■ **Work instructions**: Give again, word for word, only the lines of the material below from its first line through the one that holds "flex; align-items: flex-end;"; pictures stay out.

■ **Available data**:
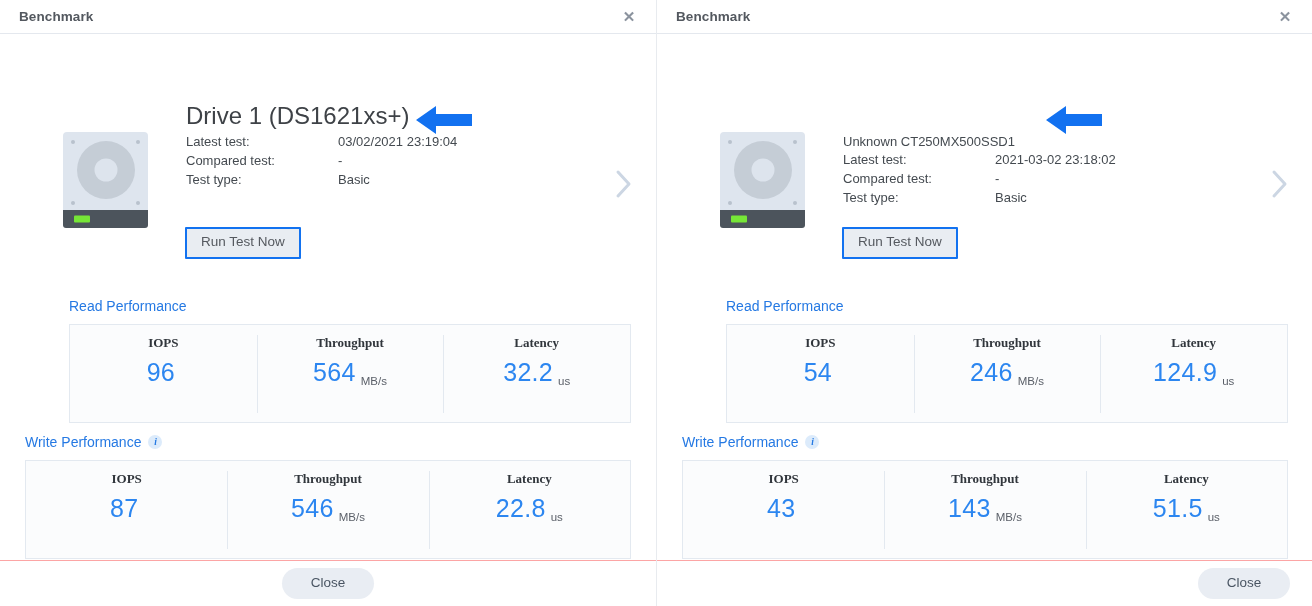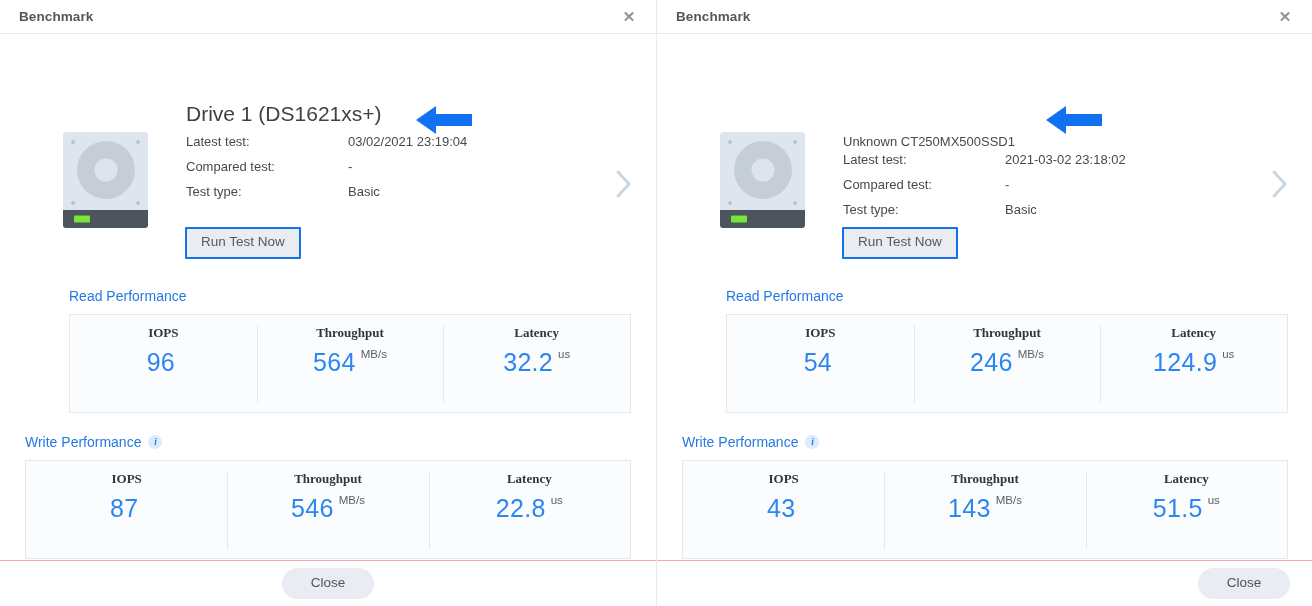--- a/index.html
+++ b/index.html
@@ -68,7 +68,7 @@
 
   .drive-title {
     position: absolute; left: 186px; top: 68px;
-    font-size: 21px; color: #3e4247; white-space: nowrap;
+    font-size: 24px; color: #3e4247; white-space: nowrap;
   }
   .anno-arrow { position: absolute; left: 416px; top: 70px; }
 

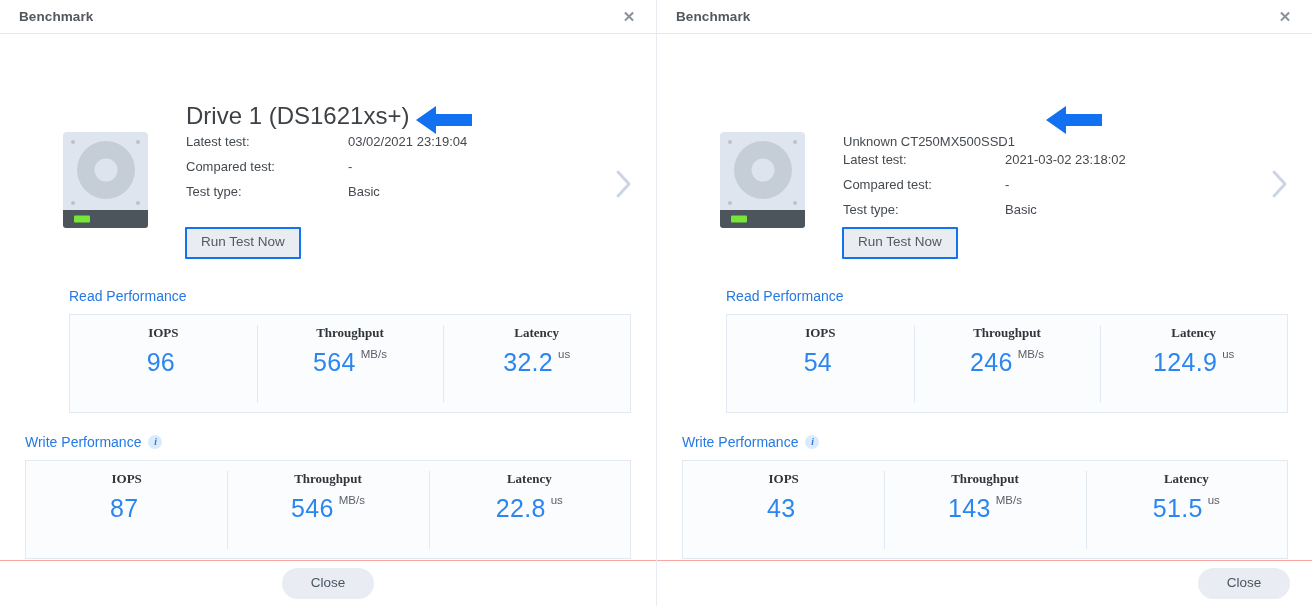--- a/index.html
+++ b/index.html
@@ -77,7 +77,7 @@
     font-size: 13px; color: #444a50;
   }
   .info-model { margin-bottom: 3px; }
-  .info-rows { display: grid; grid-template-columns: 152px auto; row-gap: 4px; gap: 10px; }
+  .info-rows { display: grid; grid-template-columns: 152px auto; row-gap: 4px; }
   .info-label { color: #444a50; }
   .info-value { color: #444a50; }
 

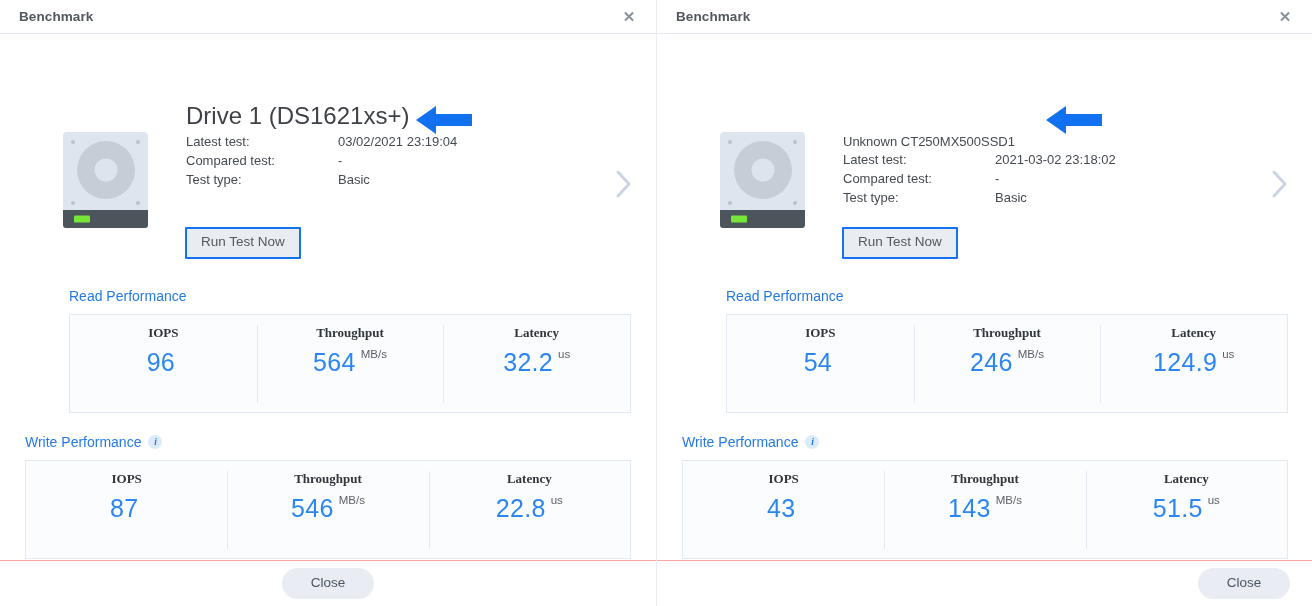--- a/index.html
+++ b/index.html
@@ -98,7 +98,7 @@
 
   
   .perf-section { position: absolute; left: 25px; width: 606px; }
-  .perf-section.read  { top: 254px; padding-left: 44px; }
+  .perf-section.read  { top: 264px; padding-left: 44px; }
   .perf-section.write { top: 400px; }
 
   .perf-head {

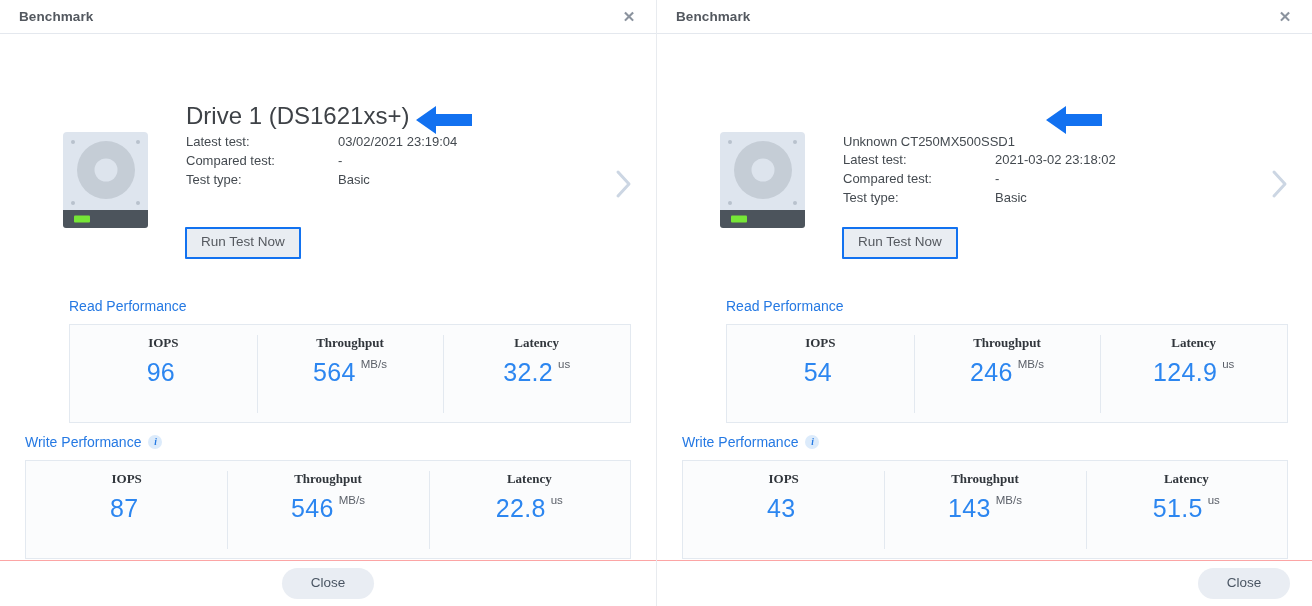--- a/index.html
+++ b/index.html
@@ -131,7 +131,7 @@
     font-family: "Liberation Serif", serif;
   }
   .metric-value-row {
-    margin-top: 7px; display: flex; align-items: flex-start;
+    margin-top: 7px; display: flex; align-items: flex-end;
     justify-content: center; width: 100%;
   }
   .metric-value { font-size: 25px; color: #2c86f0; letter-spacing: .3px; }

■ **Reply**:
--- a/index.html
+++ b/index.html
@@ -68,7 +68,7 @@
 
   .drive-title {
     position: absolute; left: 186px; top: 68px;
-    font-size: 21px; color: #3e4247; white-space: nowrap;
+    font-size: 24px; color: #3e4247; white-space: nowrap;
   }
   .anno-arrow { position: absolute; left: 416px; top: 70px; }
 

--- a/index.html
+++ b/index.html
@@ -77,7 +77,7 @@
     font-size: 13px; color: #444a50;
   }
   .info-model { margin-bottom: 3px; }
-  .info-rows { display: grid; grid-template-columns: 152px auto; row-gap: 4px; gap: 10px; }
+  .info-rows { display: grid; grid-template-columns: 152px auto; row-gap: 4px; }
   .info-label { color: #444a50; }
   .info-value { color: #444a50; }
 

--- a/index.html
+++ b/index.html
@@ -98,7 +98,7 @@
 
   
   .perf-section { position: absolute; left: 25px; width: 606px; }
-  .perf-section.read  { top: 254px; padding-left: 44px; }
+  .perf-section.read  { top: 264px; padding-left: 44px; }
   .perf-section.write { top: 400px; }
 
   .perf-head {

--- a/index.html
+++ b/index.html
@@ -131,7 +131,7 @@
     font-family: "Liberation Serif", serif;
   }
   .metric-value-row {
-    margin-top: 7px; display: flex; align-items: flex-start;
+    margin-top: 7px; display: flex; align-items: flex-end;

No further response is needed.